▸ **Action item**:
In the records that follow, locate every line with "Classic" and extract it.

▸ **Task inputs**:
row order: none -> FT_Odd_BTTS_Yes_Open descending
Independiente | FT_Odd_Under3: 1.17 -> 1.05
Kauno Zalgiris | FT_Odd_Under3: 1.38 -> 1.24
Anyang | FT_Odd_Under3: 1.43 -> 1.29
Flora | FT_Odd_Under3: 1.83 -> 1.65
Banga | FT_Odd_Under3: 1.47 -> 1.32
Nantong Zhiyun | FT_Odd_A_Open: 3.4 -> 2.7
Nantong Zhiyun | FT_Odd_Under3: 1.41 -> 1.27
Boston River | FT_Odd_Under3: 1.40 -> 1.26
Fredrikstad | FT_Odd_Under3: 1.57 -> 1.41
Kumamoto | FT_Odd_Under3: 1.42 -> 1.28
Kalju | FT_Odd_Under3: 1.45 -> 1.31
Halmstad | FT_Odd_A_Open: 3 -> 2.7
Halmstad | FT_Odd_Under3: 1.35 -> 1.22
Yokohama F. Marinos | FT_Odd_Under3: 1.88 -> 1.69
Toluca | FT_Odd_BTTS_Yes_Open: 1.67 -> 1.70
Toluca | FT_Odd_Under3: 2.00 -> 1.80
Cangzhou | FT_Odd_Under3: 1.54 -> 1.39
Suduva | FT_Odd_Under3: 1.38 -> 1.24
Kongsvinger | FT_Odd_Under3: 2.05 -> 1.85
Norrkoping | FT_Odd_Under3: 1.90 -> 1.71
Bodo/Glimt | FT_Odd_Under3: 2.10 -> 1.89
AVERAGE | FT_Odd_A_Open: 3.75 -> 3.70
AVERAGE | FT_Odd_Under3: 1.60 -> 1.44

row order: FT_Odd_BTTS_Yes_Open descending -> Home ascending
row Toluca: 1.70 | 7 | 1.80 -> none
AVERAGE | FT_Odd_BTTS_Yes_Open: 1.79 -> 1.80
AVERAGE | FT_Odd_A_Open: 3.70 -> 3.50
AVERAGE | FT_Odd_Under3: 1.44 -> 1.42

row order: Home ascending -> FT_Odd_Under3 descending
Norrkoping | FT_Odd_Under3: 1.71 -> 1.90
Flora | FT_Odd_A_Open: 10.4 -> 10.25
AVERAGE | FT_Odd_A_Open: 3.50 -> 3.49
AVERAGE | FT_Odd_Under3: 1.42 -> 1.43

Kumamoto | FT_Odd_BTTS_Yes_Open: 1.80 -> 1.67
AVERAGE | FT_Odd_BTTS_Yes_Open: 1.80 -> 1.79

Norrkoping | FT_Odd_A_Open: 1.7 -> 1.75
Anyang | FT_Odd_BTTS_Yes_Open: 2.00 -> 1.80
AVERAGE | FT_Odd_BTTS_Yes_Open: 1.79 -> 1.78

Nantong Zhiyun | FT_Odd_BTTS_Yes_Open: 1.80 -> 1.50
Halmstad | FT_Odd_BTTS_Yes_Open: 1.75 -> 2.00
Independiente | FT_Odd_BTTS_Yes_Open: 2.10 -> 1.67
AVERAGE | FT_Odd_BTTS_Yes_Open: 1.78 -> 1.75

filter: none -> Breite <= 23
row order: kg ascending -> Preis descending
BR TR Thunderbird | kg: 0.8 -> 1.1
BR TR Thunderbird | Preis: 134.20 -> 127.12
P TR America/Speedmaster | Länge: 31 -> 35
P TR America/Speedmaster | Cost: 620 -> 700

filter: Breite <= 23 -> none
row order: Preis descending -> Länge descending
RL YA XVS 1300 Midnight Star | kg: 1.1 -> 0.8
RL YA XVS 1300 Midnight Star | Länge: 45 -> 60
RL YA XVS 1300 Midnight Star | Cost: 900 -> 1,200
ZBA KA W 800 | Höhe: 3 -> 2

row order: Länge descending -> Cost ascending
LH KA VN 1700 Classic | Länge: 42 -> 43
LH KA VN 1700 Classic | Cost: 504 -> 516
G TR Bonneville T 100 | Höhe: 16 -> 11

▸ **Response to the task**:
LH KA VN 1700 Classic | Länge: 42 -> 43
LH KA VN 1700 Classic | Cost: 504 -> 516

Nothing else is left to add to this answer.